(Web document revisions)
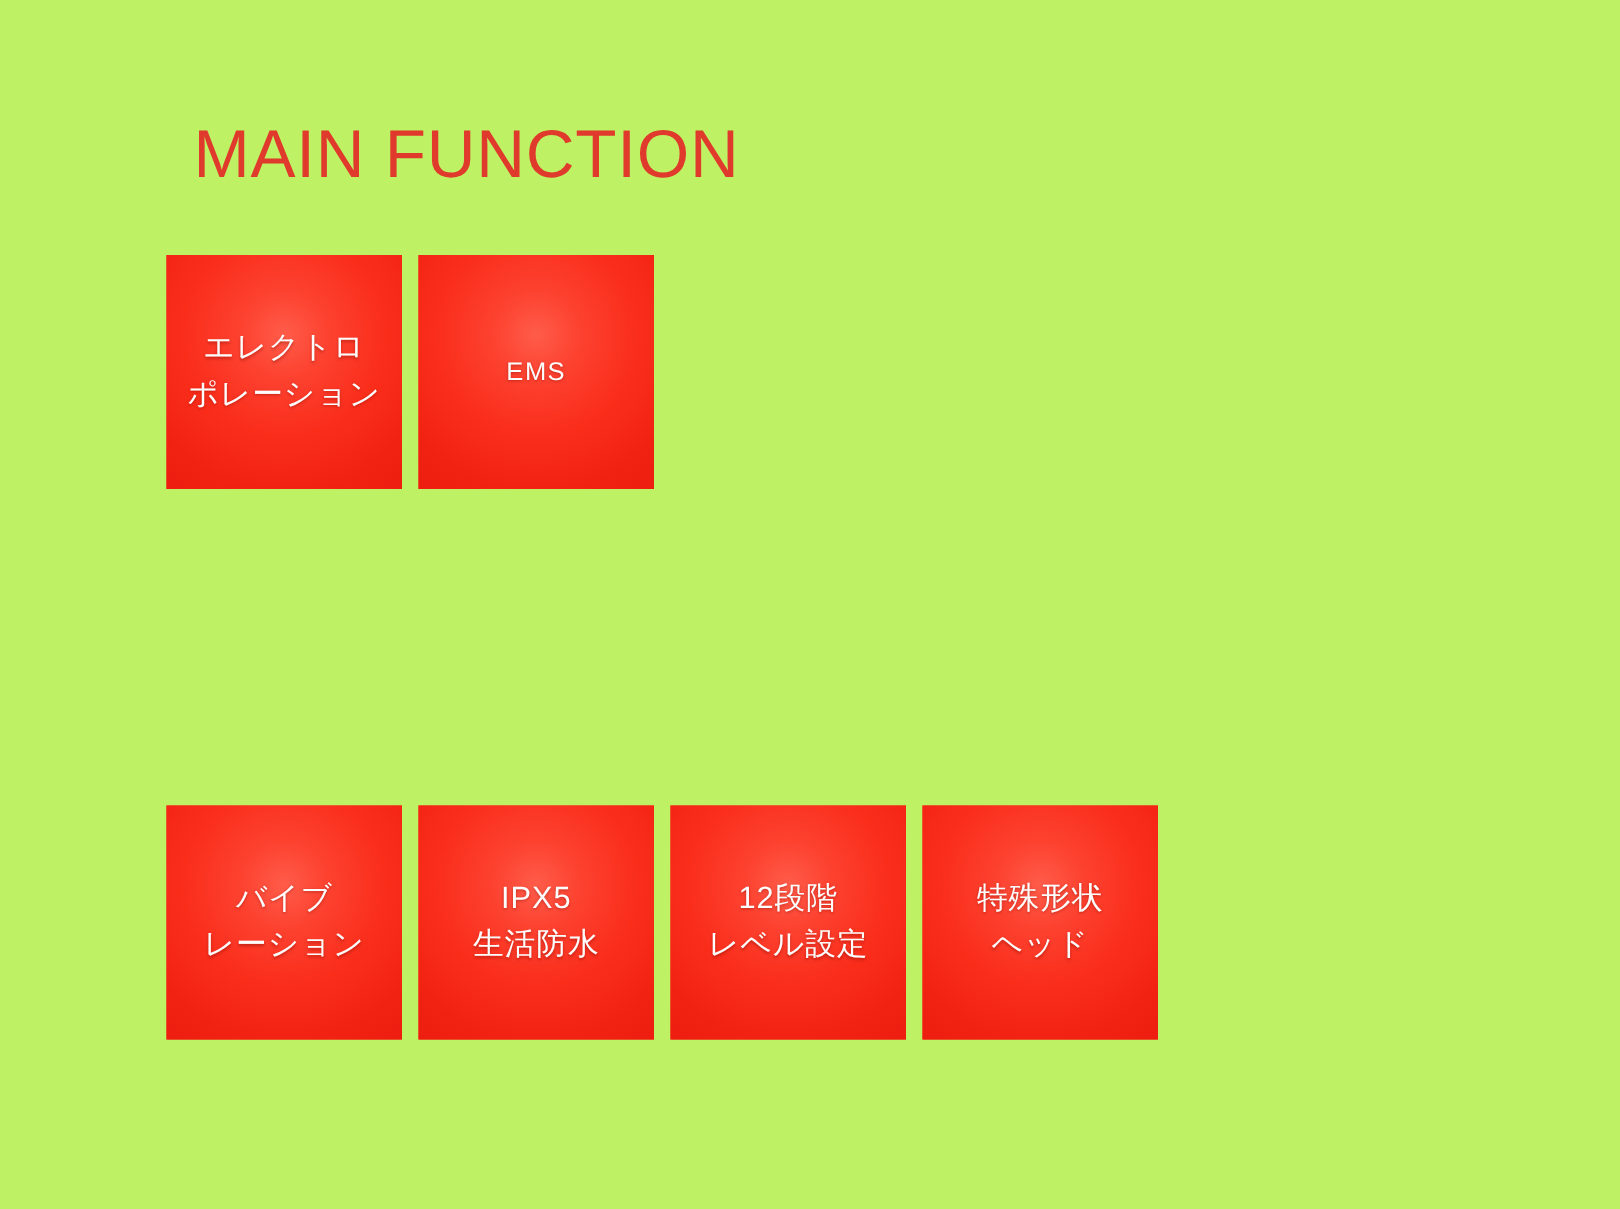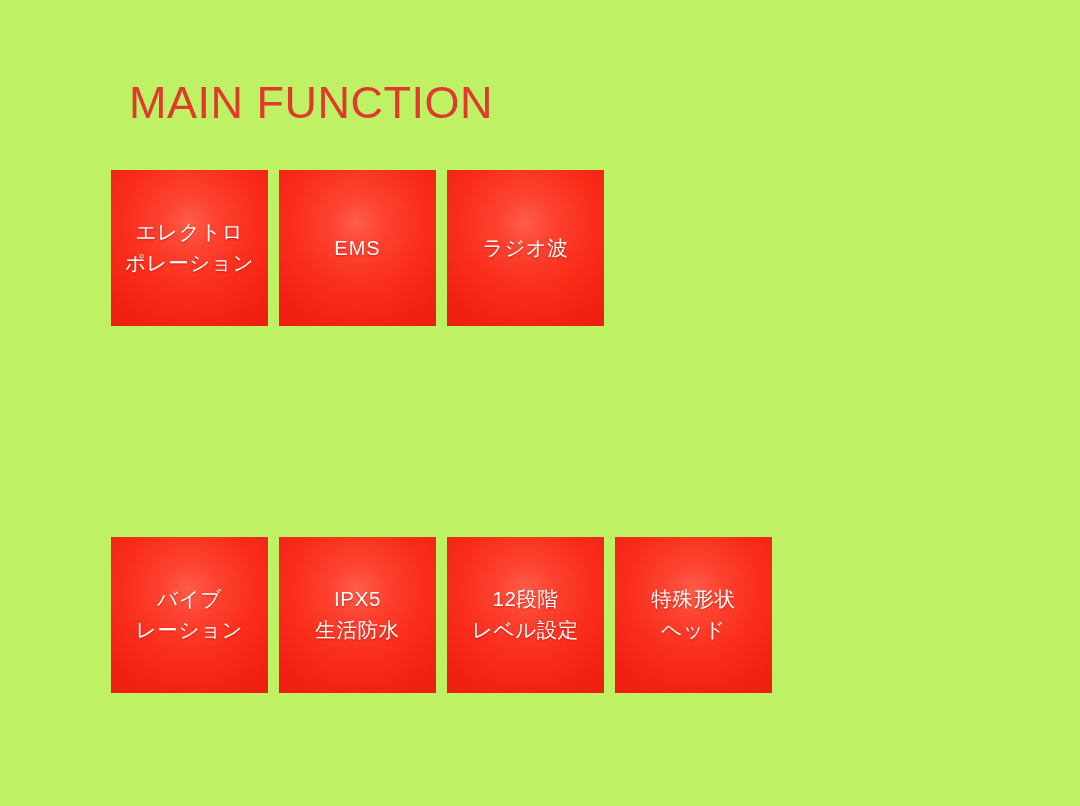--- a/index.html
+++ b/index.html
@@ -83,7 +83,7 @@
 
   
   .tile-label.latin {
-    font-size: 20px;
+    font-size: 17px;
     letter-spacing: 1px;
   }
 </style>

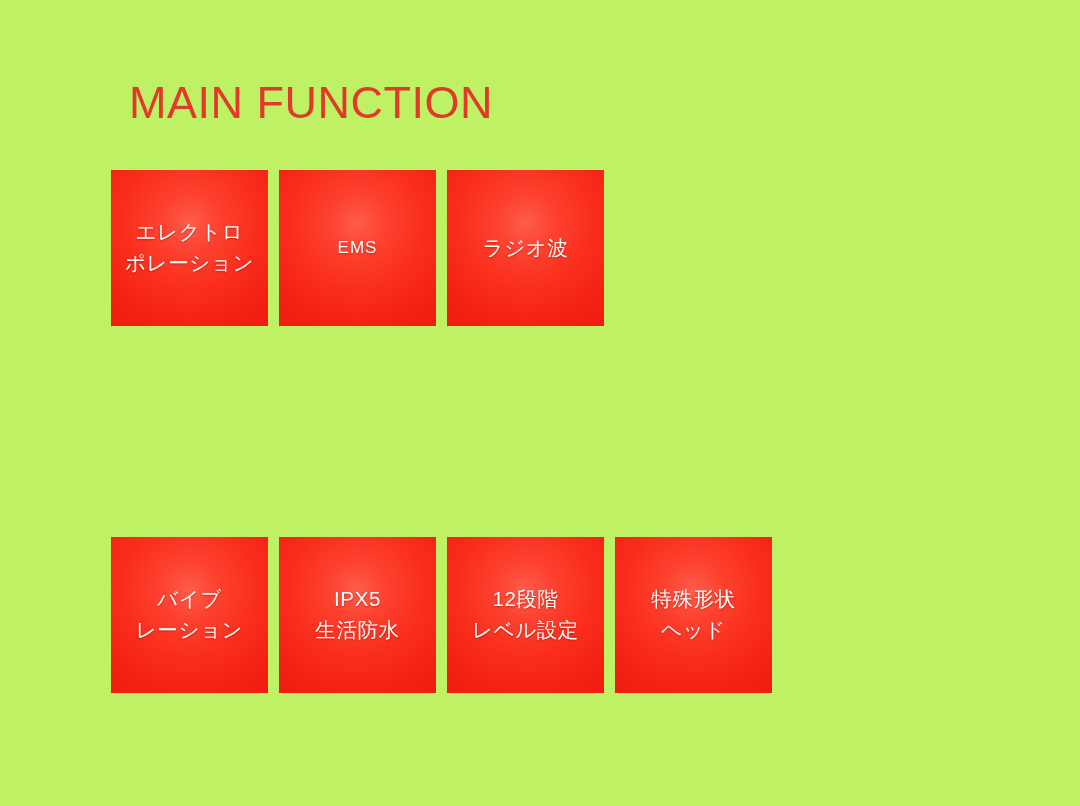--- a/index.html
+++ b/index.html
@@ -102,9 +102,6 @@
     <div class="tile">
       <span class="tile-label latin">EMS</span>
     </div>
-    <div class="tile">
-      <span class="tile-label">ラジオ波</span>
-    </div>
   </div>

*Instructions for the task:* Report each line in the data above that holds the word "class" by copying it.

*Exercise response:*
     <div class="tile">
       <span class="tile-label latin">EMS</span>
-    <div class="tile">
-      <span class="tile-label">ラジオ波</span>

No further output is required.